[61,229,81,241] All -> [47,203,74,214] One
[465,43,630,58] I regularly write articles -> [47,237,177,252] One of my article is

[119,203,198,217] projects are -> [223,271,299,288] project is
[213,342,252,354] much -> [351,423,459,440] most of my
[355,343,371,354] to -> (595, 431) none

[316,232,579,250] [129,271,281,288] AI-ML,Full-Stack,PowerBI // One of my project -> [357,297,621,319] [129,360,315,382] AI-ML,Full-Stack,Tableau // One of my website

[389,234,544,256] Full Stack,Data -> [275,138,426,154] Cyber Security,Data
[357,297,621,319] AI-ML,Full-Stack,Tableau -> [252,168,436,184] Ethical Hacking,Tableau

■ What to work on: From the entries above, collect every line with the string "project" in it.

■ Exercise solution:
[119,203,198,217] projects are -> [223,271,299,288] project is
[316,232,579,250] [129,271,281,288] AI-ML,Full-Stack,PowerBI // One of my project -> [357,297,621,319] [129,360,315,382] AI-ML,Full-Stack,Tableau // One of my website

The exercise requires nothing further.